Berdasarkan sebuah studi, masyarakat Amerika Serikat rata-rata mengkonsumsi 71 makanan beku per tahun, yang hampir semuanya adalah makanan beku pra-masak.[4] Sebuah acara web, Freezerburns, menjadi acara pertama yang menampilkan pengujian rasa dan kualitas makanan yang dibekukan.[5]

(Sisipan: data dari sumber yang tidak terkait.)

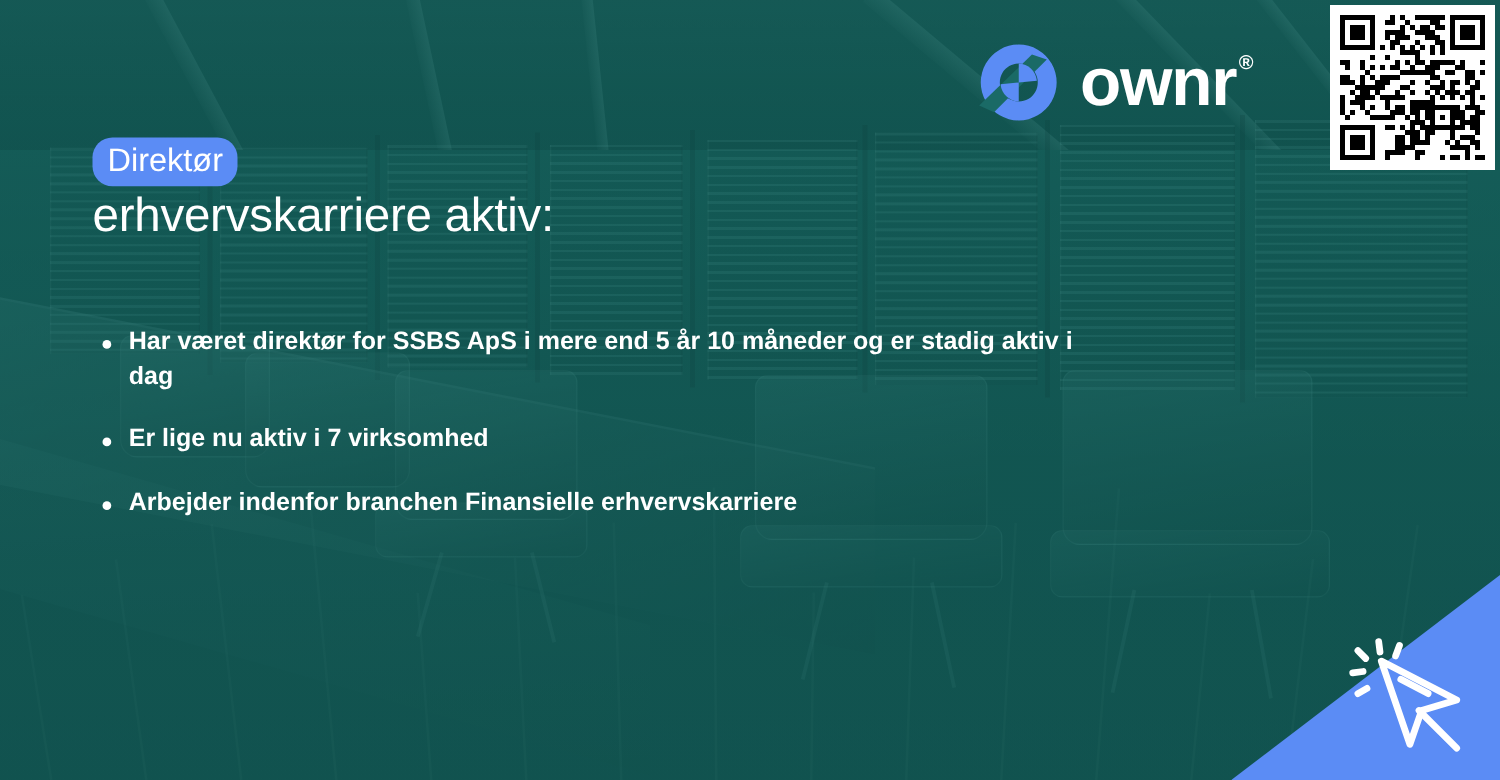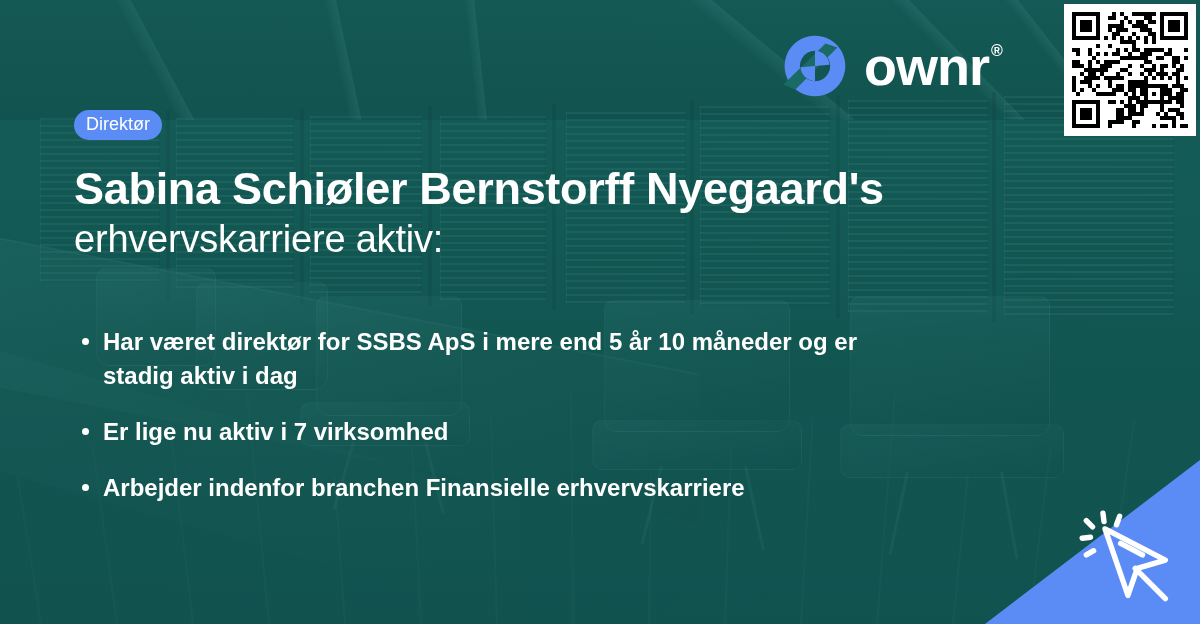"Direktør" .badge { font-size: 18px -> 26px }
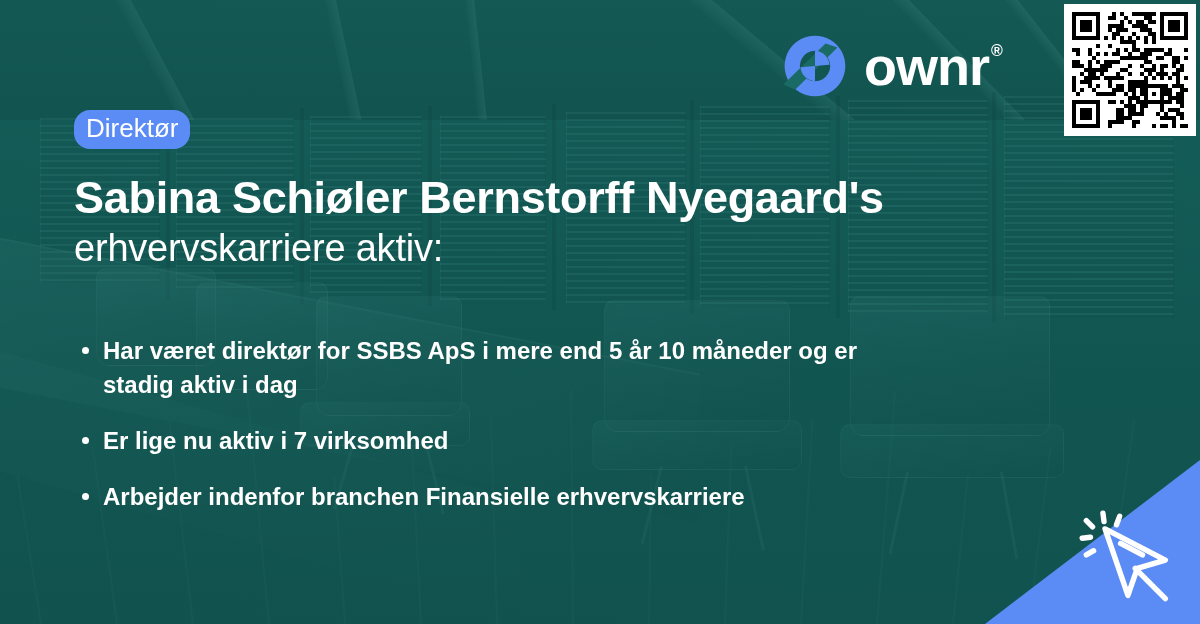"Sabina Schiøler Bernstorff Nyegaard's" h1.headline { html: <h1>Sabina Schiøler Bernstorff Nyegaard's</h1> -> none }
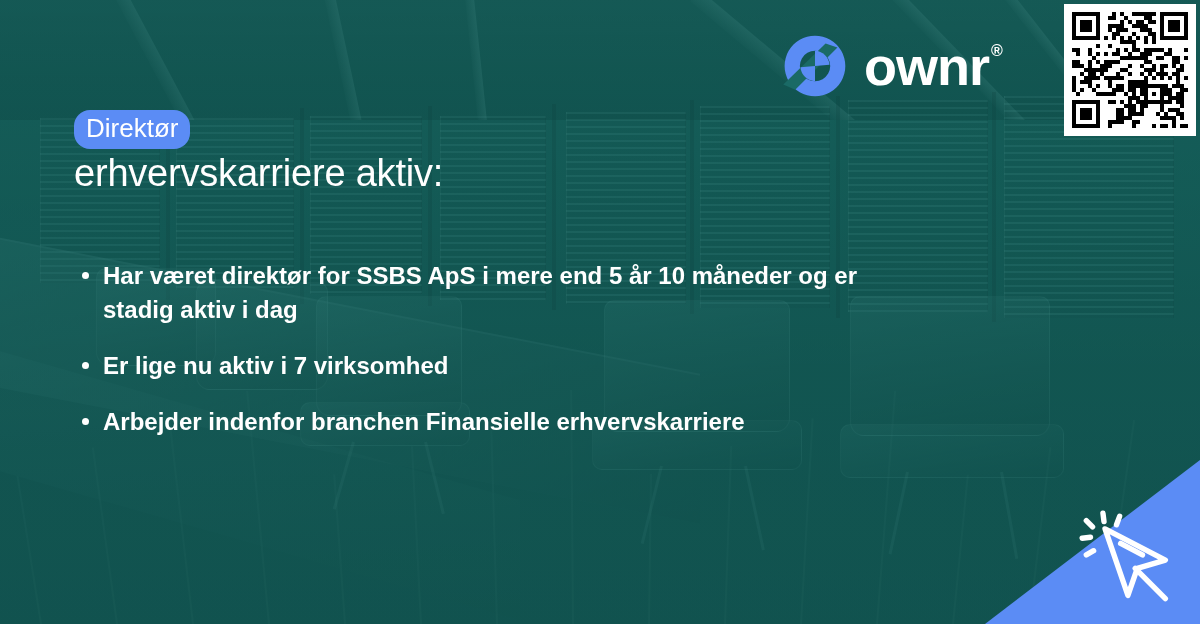"Har været direktør for SSBS" .fact { font-size: 24px -> 20px }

Pembekuan makanan secara alami (menggunakan hawa dingin musim dingin) telah digunakan oleh suku-suku tradisonal di daerah beriklim dingin selama berabad-abad. Pada tahun 1885 sejumlah kecil ayam dan angsa dikirimkan dari Rusia ke London, dan dikemas di peti-peti menggunakan teknik ini. Pada bulan Maret 1899, "British Refrigeration and Allied Interests" melaporkan bahwa sebuah perusahaan pengimpor makanan, "Baerselman Bros", mengirim sejumlah 200.000 ekor ayam dan angsa beku per minggu dari tiga depot Rusia ke New Star Wharf, Lower Shadwell, London selama tiga atau empat bulan pada masa musim dingin. Perdagangan di makanan beku ini dimungkinkan karena diperkenalkannya pabrik pembekuan udara dingin Linde di tiga depot Rusia dan gudang di London. Gudang Shadwell menyimpan bahan-bahan makanan beku ini sampai siap dibawa ke pasar-pasar di London, Birmingham, Liverpool dan Manchester. Teknik-teknik ini kemudian dikembangkan menjadi industri pengemasan daging.


Dimulai pada tahun 1929, Clarence Birdseye menawarkan cara untuk membekukan makanan secara cepat kepada masyarakat. Ide Birdseye didapatkan ketika berburu hewan di Labrador tahun 1912 dan 1916, ketika ia melihat penduduk asli setempat mengawetkan makanan dengan membekukannya.[6]

Teknologi

[sunting | sunting sumber]

Pembekuan secara mekanik dikembangkan terlebih dahulu dalam dunia industri dan masih menjadi metode pembekuan yang utama sampai sekarang. Pembekuan mekanik mensirkulasikan refrigeran dalam sebuah sistem yang mengambil panas di lingkungan sekitar makanan. Panas lalu dipindahkan ke kondenser dan dilepaskan ke lingkungan lewat konveksi ke udara maupun melalui cairan lainnya. Refrigeran dalam siklusnya terus menerus berubah fase dari cair menjadi gas, dari tekanan tinggi ke tekanan rendah.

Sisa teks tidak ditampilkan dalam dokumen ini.